Despite a declining budget, the US Air Force is committed to its secretive Long Range Strike Bomber (LRS-B) programme. However, what kind of military capacity the service will be able to offer in the future is an open question.
"Long term, we're committed to the long range strike bomber," says USAF Secretary Michael Donley. "We're going to try to keep programmes like that on track. But every programme would be affected if sequestration were to hit."
Sequestration was originally scheduled to be enacted on 2 January, but a last minute deal reached between the Obama Administration and the US Congress delayed the maneuver by 51 days. If the Congressional sequestration were to be enacted, it would automatically cut US defence outlays immediately by about 10% every year for 10 years. "Sequestration is a self-inflicted wound on national security," says US Army Gen Martin Dempsey, chairman of the Joint Chiefs of Staff. "It's an irresponsible way to manage our nation's defense. It cuts blindly, and it cuts bluntly."

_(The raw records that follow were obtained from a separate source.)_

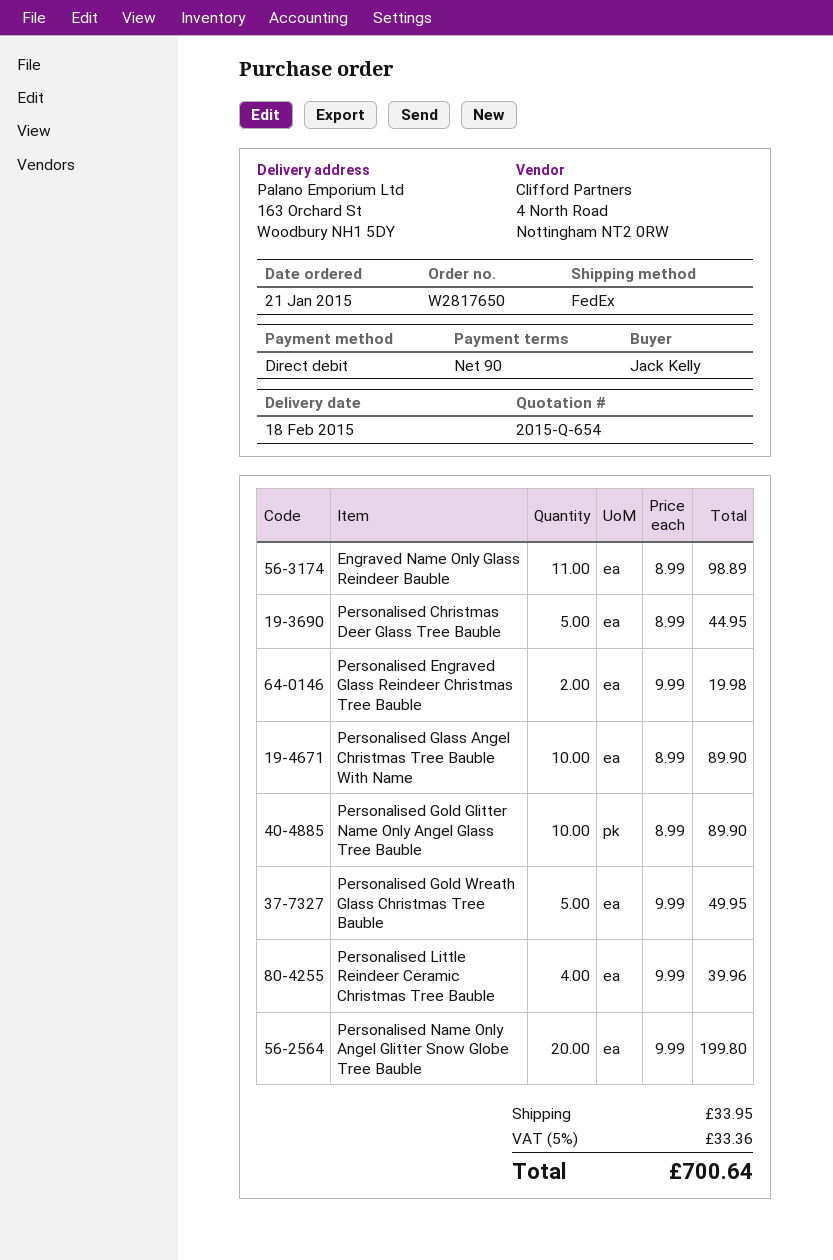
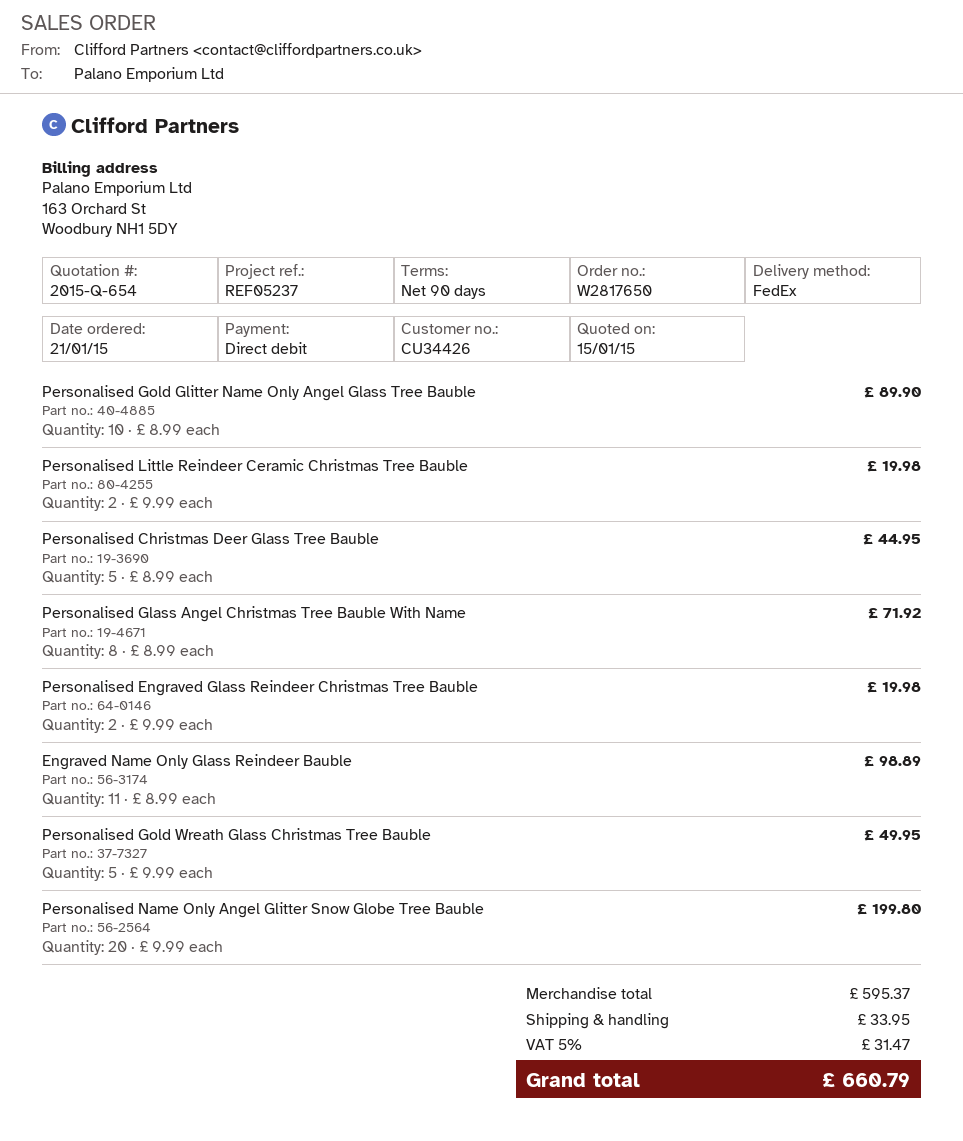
Personalised Glass Angel Christmas Tree Bauble With Name: 10 x 8.99 = 89.90 -> 8 x 8.99 = 71.92
Personalised Little Reindeer Ceramic Christmas Tree Bauble: 4 x 9.99 = 39.96 -> 2 x 9.99 = 19.98
tax: 5% = 33.36 -> 5% = 31.47
total: 700.64 -> 660.79

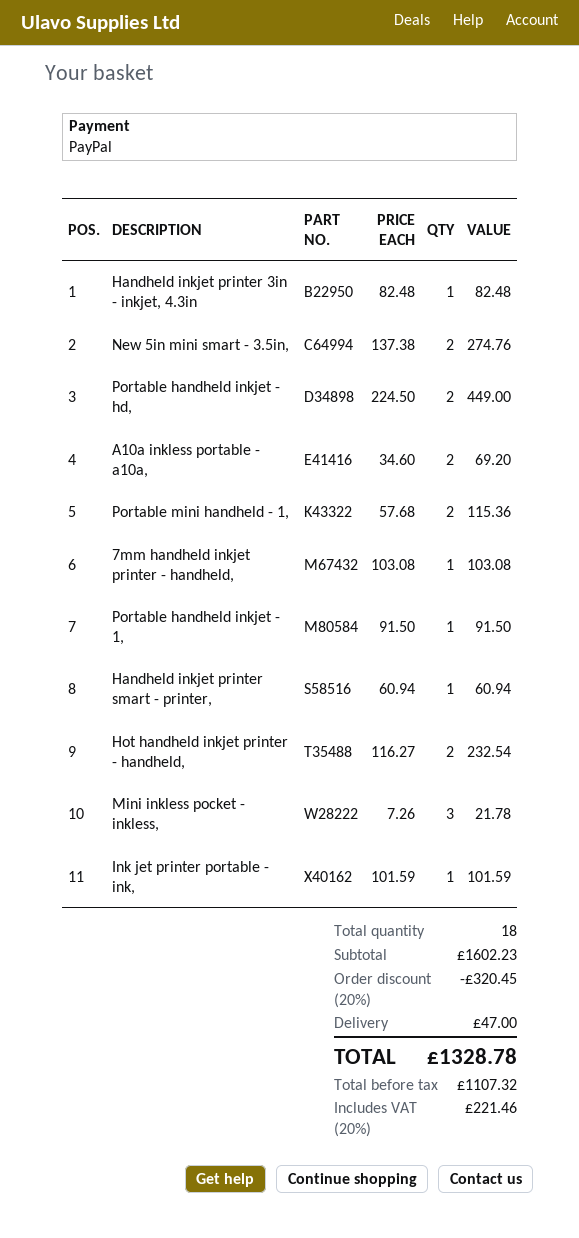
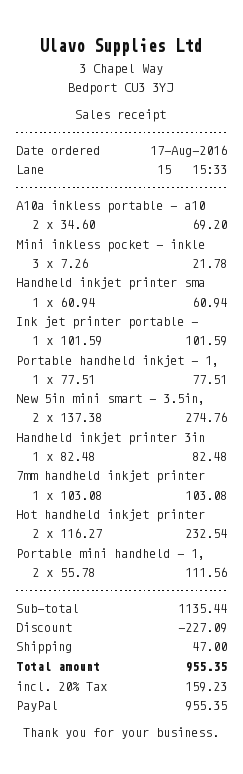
Portable handheld inkjet - hd,: 2 x 224.50 = 449.00 -> none
Portable mini handheld - 1,: 2 x 57.68 = 115.36 -> 2 x 55.78 = 111.56
Portable handheld inkjet - 1,: 1 x 91.50 = 91.50 -> 1 x 77.51 = 77.51
subtotal: 1602.23 -> 1135.44
discount: 320.45 -> 227.09
tax: 20% = 221.46 -> 20% = 159.23
total: 1328.78 -> 955.35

The Pentagon, in a memo issued by deputy secretary of defense Ashton Carter, has already taken steps to try to mitigate the damage by deferring maintenance and civilian personnel actions. But even if sequestration were to be avoided, analysts say that defence budget cuts are all but unavoidable given the massive hole in Washington's coffers.
In that eventuality, the Pentagon needs the ability to manage its finances in a strategic manner. "We need budget certainty; we need time to absorb the budget reductions; we need the flexibility to manage those reductions across the entire budget," Dempsey says.
Even with potential defence cuts, USAF leaders say that they know what the service will look like in the 2020s. "You can see what the Air Force will look like now in 2020 in terms of new capabilities coming onboard," Donley says. "The [Boeing KC-46] tanker will be fielded. The [Lockheed Martin] F-35 will be fielded. We'll be well along in the development of the bomber program. We will have developed further in the cyber area, for example. So you can see based on our priorities, and the dollars that are being invested now when these capabilities will deliver."
But Donley cautions: "But the underlying issue is size, overall capacity of the armed forces."